A propósito de El lector, de Bernhard Schlink
Cada tanto vuelvo a recorrer los ambientes de una novela austera, sombría, magistral. Bernhard Schlink la plasmó hace unos diez años y aunque en castellano (Anagrama) ya va por su undécima impresión, su primera tirada es de los noventa. Sin embargo, cada vez que abro las páginas de El lector tengo la misma sensación: la historia de Hanna y Michael pertenece a un libro anterior, antiguo quiero decir. Como si Schlink la hubiera calcado de un clásico, pero, también, como si la suya fuera una versión absolutamente original. Cuando la leí por primera vez sentí el mismo déjà vu: de libro conocido. Y no. O sí. Acaso porque en el imaginario de todos nosotros debe haber una memoria común, única, a la que de tanto en tanto recurrimos para no desapercibirnos. Con los libros debe suceder algo similar, algunos obran de antecedente para que otros logren desarrollarse tiempo después. Una masa básica, digamos, harina y agua, que luego tomará distintas formas y sabores aunque reconociendo un origen común.
El argumento es de una irreprochable sencillez: Michael (15) conoce a Hanna (36) en la calle, ella le ayuda a reestablecerse y a lavarse -Michael ha sufrido una descompostura-, y unos días después él retribuye el gesto enviándole flores a la casa. Se enamoran. Hanna desaparece. Unos años después (segunda parte), él la reconoce en un juicio a cinco mujeres nazis acusadas de haber cometido atrocidades en los campos de concentración. No hay dudas: es Hanna. Ella es sentenciada, condenada a cadena perpetua. Años más tarde frau Hanna Schmitz se ahorca. Entre tanto han pasado cosas elementales: Michael ha proseguido su carrera de abogacía, se ha casado con Gertrude, ha tenido una hija, se ha separado de Gertrude. Un último encargo debe cumplir Michael con el dinero que Hanna ha guardado durante sus años en prisión: entregárselo a la hija de Hanna, que vive en NY. Michael lo hace. Ese dinero va finalmente a la Jewish League. Final edificante y pobretón, pero es lo de menos.
Volvamos a la masa básica: una historia de amor atravesada por la culpa y el horror. La duda que fermenta en el Michael que evoca la relación tiene el germen necesario, aunque obvio, para mantener la trama en alza: ¿quién era esa mujer de quién se enamoró? Lo más superficial libra un esplendido reposo mientras el bollo crece: El lector es novela sobre la lectura y los libros. Un manual emocional sobre el alma humana que despierta en cada párrafo de las historias que el "chiquillo" le leía a la mujer de 36 antes de hacer el amor. Las marcas de las lecturas en voz alta han quedado en ella.

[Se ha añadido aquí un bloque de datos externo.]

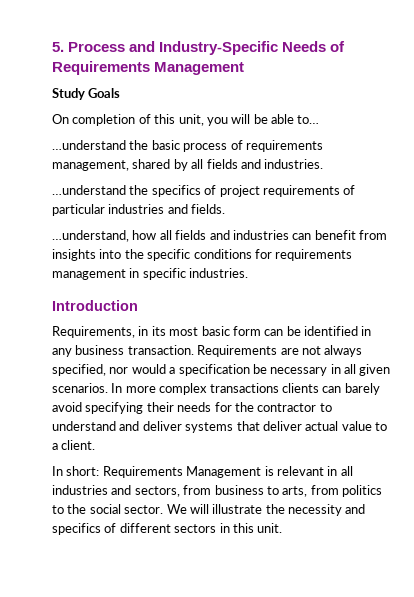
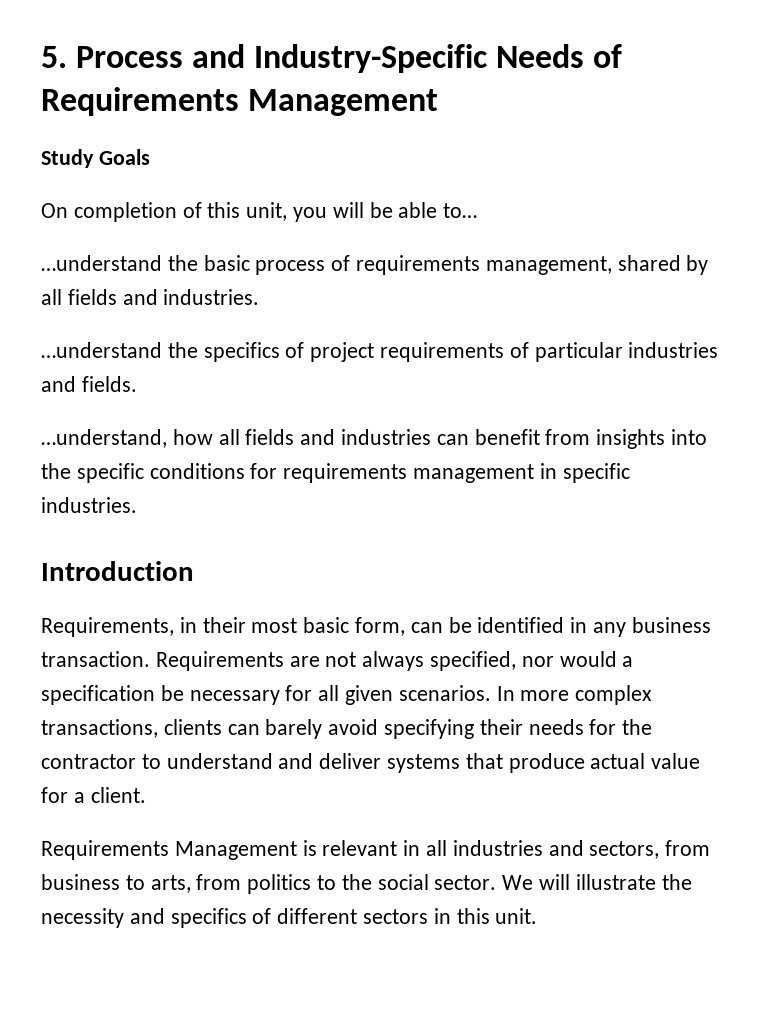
- Requirements, in its most basic form can be identified in any business transaction.
+ Requirements, in their most basic form, can be identified in any business transaction.
- Requirements are not always specified, nor would a specification be necessary in all given scenarios.
+ Requirements are not always specified, nor would a specification be necessary for all given scenarios.
- In more complex transactions clients can barely avoid specifying their needs for the contractor to understand and deliver systems that deliver actual value to a client.
+ In more complex transactions, clients can barely avoid specifying their needs for the contractor to understand and deliver systems that produce actual value for a client.
- In short: Requirements Management is relevant in all industries and sectors, from business to arts, from politics to the social sector.
+ Requirements Management is relevant in all industries and sectors, from business to arts, from politics to the social sector.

En reclusión Hanna seguirá leyendo -ya ha aprendido a hacerlo por sí misma-, y también hará algunas anotaciones y objeciones a esos clásicos que devora. Pero -y aquí sube el sabor de aquel eros amasado en las tardes de la casa de la Bahnhofstrasse-, ella no los toma como clásicos, sino como sus contemporáneos. Algunos apuntes al vuelo: "Schnitzler es un perro ladrador y poco mordedor", "Stefan Zweig lleva el rabo entre las patas", "Las poesías de Goethe son pequeñas estampas", etc. Dice Bernhard Schlink a través del relato de Michael: "Me sorprendió ver que hay mucha literatura antigua que se puede leer como si fuera de hoy; alguien que no sepa nada de historia puede creer que todas esas costumbres de tiempos pasados son en realidad las costumbres actuales de tierras remotas". Está hablando, por supuesto, de ese regusto clásico que prevalece en el paladar de algunas lecturas. También, por elevación, de su propio texto. En medio de tantos libros de culto sobreestimados por sus alardes verbales y sus planteos teóricos, de vez en vez vuelvo a este lector llano y nada elitista. Que es ameno en el sentido más arcaico y tradicional del término. Que tiene el mérito, además, de no ser novela inteligente. Está tan bien contada como escrita: harina y agua. Receta sencilla.